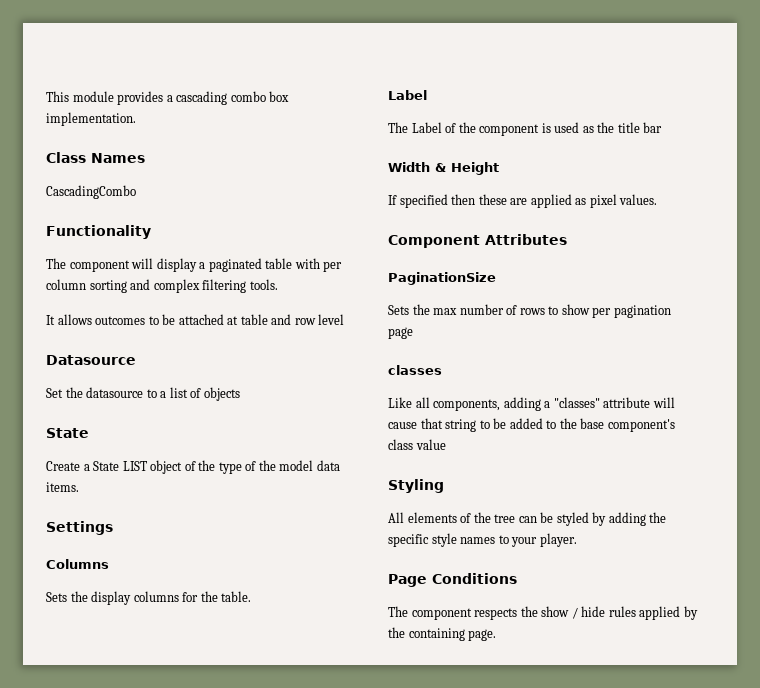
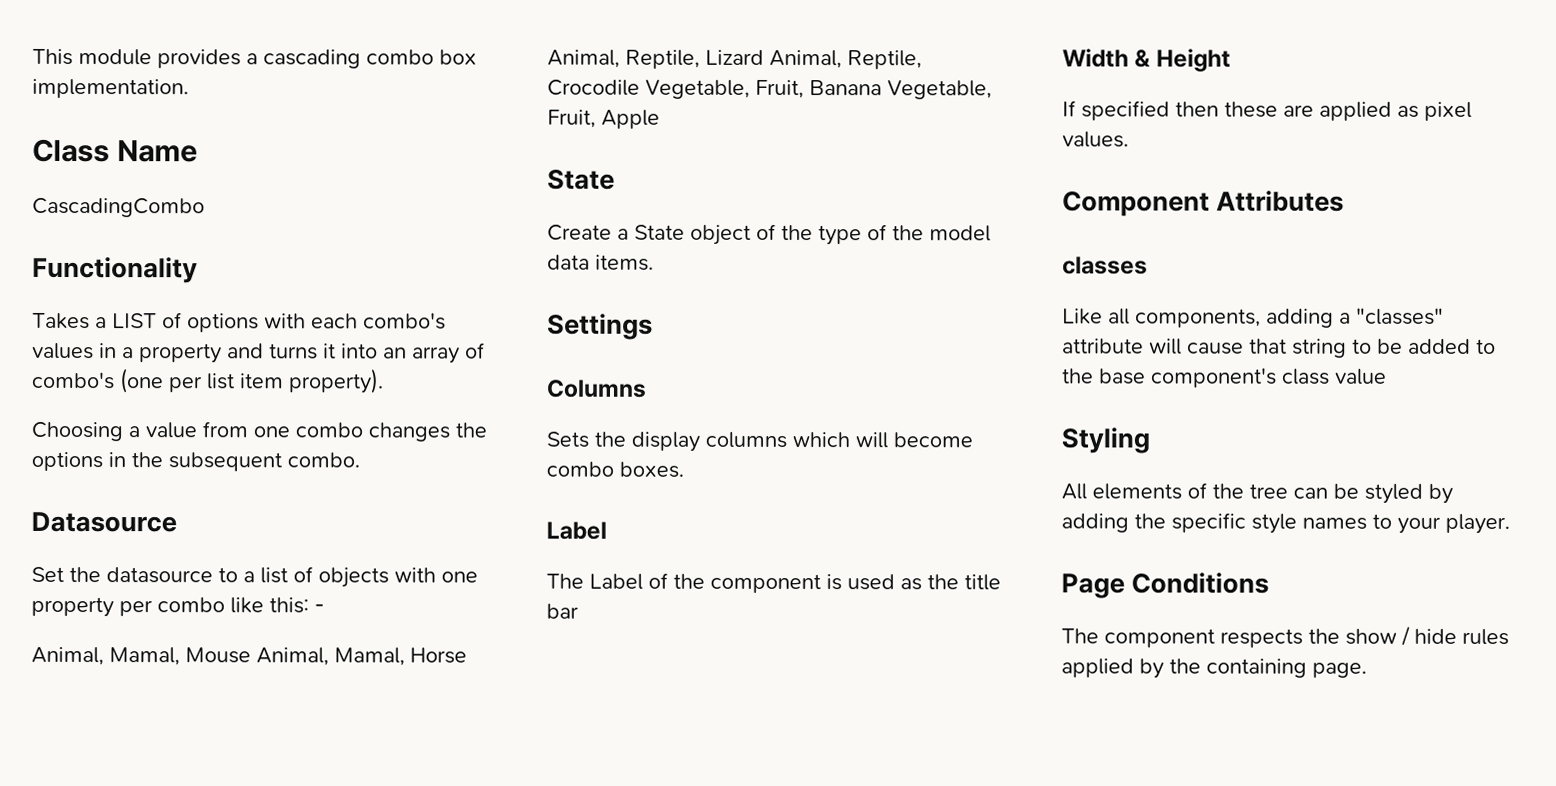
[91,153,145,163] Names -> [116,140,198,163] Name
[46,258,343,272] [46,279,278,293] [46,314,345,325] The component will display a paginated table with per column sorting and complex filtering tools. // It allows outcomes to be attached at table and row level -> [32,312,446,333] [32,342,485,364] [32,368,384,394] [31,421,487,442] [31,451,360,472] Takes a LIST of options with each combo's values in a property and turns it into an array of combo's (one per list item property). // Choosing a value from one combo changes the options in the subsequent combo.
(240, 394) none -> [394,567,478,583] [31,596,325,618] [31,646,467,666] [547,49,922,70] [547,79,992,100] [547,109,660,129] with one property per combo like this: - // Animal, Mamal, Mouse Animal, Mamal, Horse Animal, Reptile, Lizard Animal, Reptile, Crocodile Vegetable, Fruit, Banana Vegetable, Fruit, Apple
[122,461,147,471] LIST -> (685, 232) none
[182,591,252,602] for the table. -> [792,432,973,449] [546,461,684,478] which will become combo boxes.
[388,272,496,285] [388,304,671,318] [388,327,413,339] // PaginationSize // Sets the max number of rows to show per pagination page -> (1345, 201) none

........

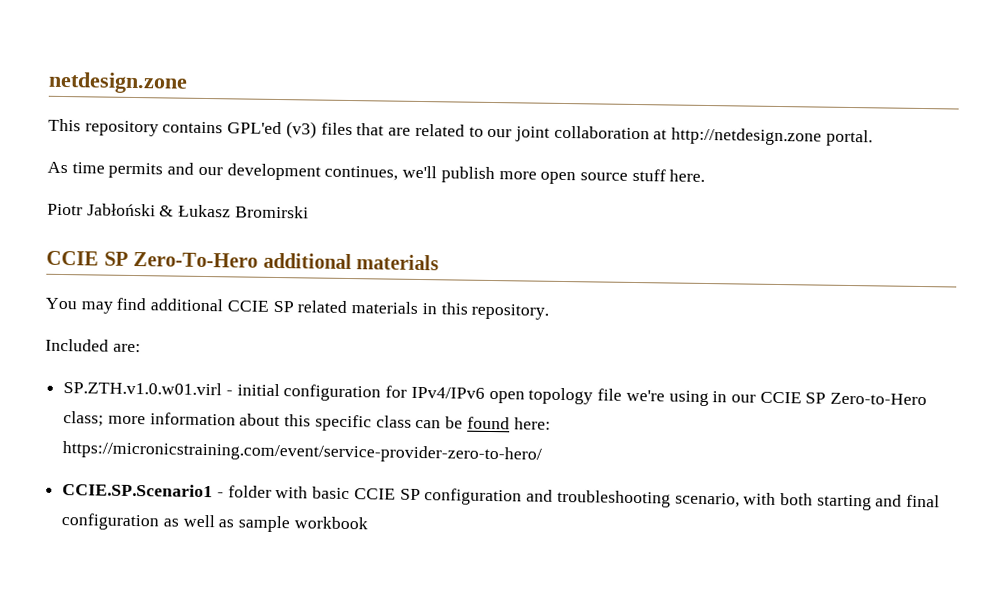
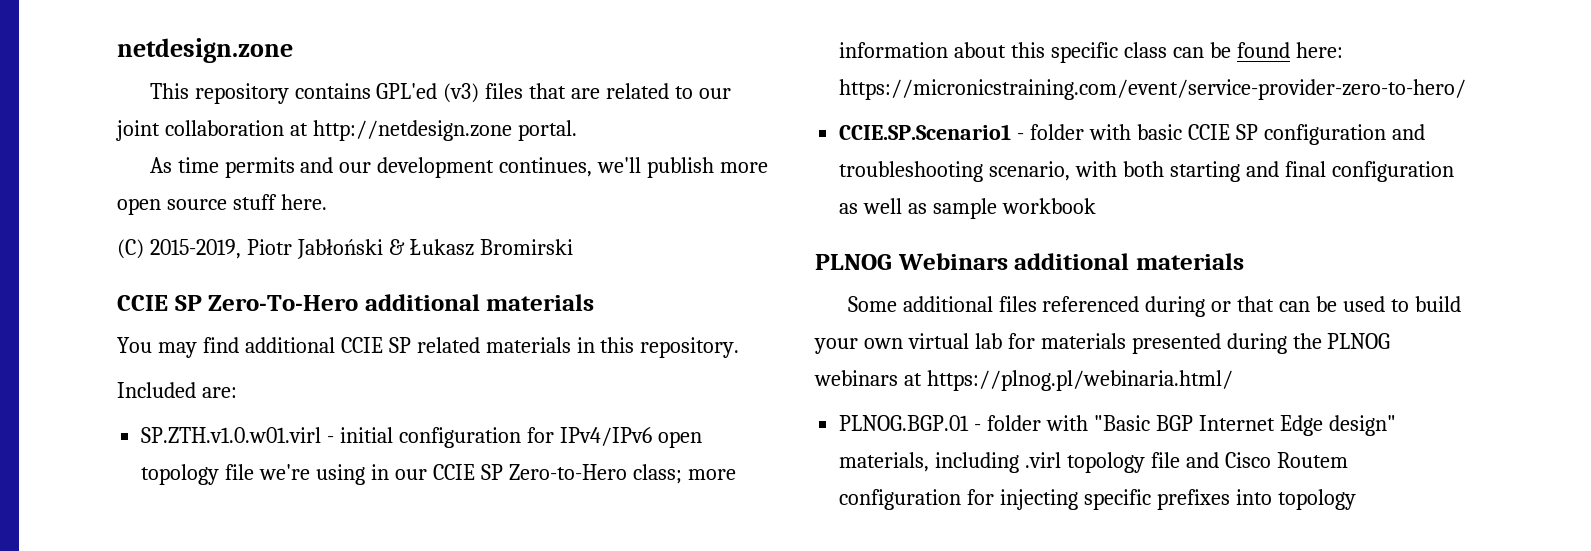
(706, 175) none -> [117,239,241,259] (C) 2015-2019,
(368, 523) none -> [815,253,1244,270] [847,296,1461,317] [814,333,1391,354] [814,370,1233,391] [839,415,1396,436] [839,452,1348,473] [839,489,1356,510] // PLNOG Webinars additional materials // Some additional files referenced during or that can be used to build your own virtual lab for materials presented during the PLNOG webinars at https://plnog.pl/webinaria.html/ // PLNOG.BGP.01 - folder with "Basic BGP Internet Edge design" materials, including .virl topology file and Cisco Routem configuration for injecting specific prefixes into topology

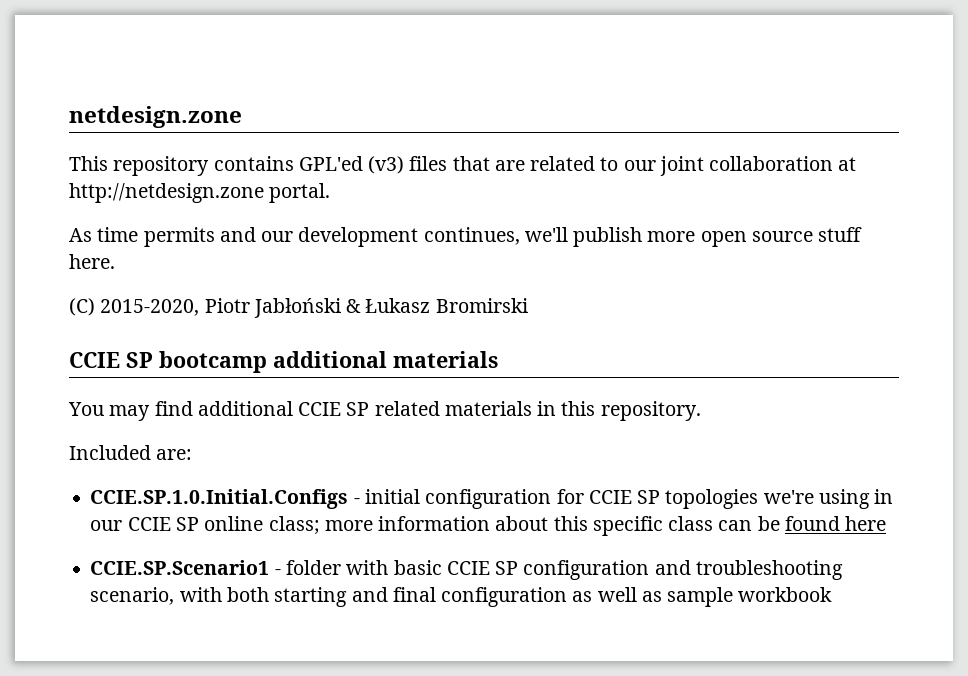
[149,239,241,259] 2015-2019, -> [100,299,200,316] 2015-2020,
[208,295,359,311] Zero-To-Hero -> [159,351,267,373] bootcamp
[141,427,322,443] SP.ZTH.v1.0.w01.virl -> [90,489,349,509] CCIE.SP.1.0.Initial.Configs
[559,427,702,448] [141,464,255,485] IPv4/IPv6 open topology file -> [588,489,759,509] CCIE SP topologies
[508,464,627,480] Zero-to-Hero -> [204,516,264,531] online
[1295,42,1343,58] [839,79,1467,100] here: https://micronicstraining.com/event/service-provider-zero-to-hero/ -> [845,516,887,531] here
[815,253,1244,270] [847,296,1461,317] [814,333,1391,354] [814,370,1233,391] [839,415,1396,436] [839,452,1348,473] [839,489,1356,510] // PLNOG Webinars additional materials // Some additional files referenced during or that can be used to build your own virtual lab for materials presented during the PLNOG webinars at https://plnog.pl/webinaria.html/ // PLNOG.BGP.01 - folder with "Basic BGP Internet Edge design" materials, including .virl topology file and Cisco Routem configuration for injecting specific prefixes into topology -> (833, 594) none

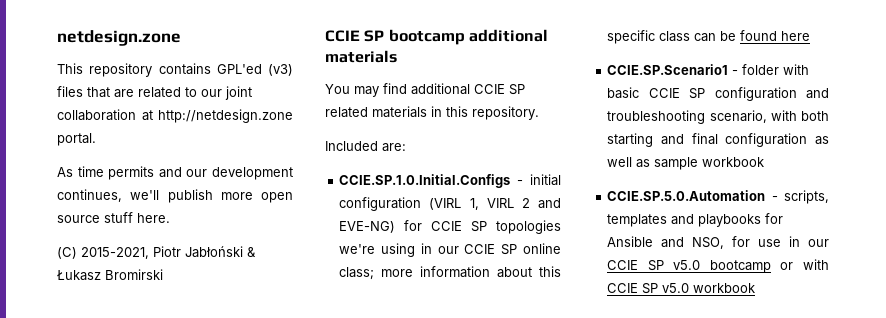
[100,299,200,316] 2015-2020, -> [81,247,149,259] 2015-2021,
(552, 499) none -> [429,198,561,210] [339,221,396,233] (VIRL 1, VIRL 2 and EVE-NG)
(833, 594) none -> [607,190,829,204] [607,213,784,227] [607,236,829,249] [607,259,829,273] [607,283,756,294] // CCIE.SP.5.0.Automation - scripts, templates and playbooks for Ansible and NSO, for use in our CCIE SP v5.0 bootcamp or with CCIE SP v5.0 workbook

........

■ ACTION ITEM ■
Please copy out each line of the listing above that contains the string "with".

■ RESPONSE ■
[46,258,343,272] [46,279,278,293] [46,314,345,325] The component will display a paginated table with per column sorting and complex filtering tools. // It allows outcomes to be attached at table and row level -> [32,312,446,333] [32,342,485,364] [32,368,384,394] [31,421,487,442] [31,451,360,472] Takes a LIST of options with each combo's values in a property and turns it into an array of combo's (one per list item property). // Choosing a value from one combo changes the options in the subsequent combo.
(240, 394) none -> [394,567,478,583] [31,596,325,618] [31,646,467,666] [547,49,922,70] [547,79,992,100] [547,109,660,129] with one property per combo like this: - // Animal, Mamal, Mouse Animal, Mamal, Horse Animal, Reptile, Lizard Animal, Reptile, Crocodile Vegetable, Fruit, Banana Vegetable, Fruit, Apple
(368, 523) none -> [815,253,1244,270] [847,296,1461,317] [814,333,1391,354] [814,370,1233,391] [839,415,1396,436] [839,452,1348,473] [839,489,1356,510] // PLNOG Webinars additional materials // Some additional files referenced during or that can be used to build your own virtual lab for materials presented during the PLNOG webinars at https://plnog.pl/webinaria.html/ // PLNOG.BGP.01 - folder with "Basic BGP Internet Edge design" materials, including .virl topology file and Cisco Routem configuration for injecting specific prefixes into topology
[815,253,1244,270] [847,296,1461,317] [814,333,1391,354] [814,370,1233,391] [839,415,1396,436] [839,452,1348,473] [839,489,1356,510] // PLNOG Webinars additional materials // Some additional files referenced during or that can be used to build your own virtual lab for materials presented during the PLNOG webinars at https://plnog.pl/webinaria.html/ // PLNOG.BGP.01 - folder with "Basic BGP Internet Edge design" materials, including .virl topology file and Cisco Routem configuration for injecting specific prefixes into topology -> (833, 594) none
(833, 594) none -> [607,190,829,204] [607,213,784,227] [607,236,829,249] [607,259,829,273] [607,283,756,294] // CCIE.SP.5.0.Automation - scripts, templates and playbooks for Ansible and NSO, for use in our CCIE SP v5.0 bootcamp or with CCIE SP v5.0 workbook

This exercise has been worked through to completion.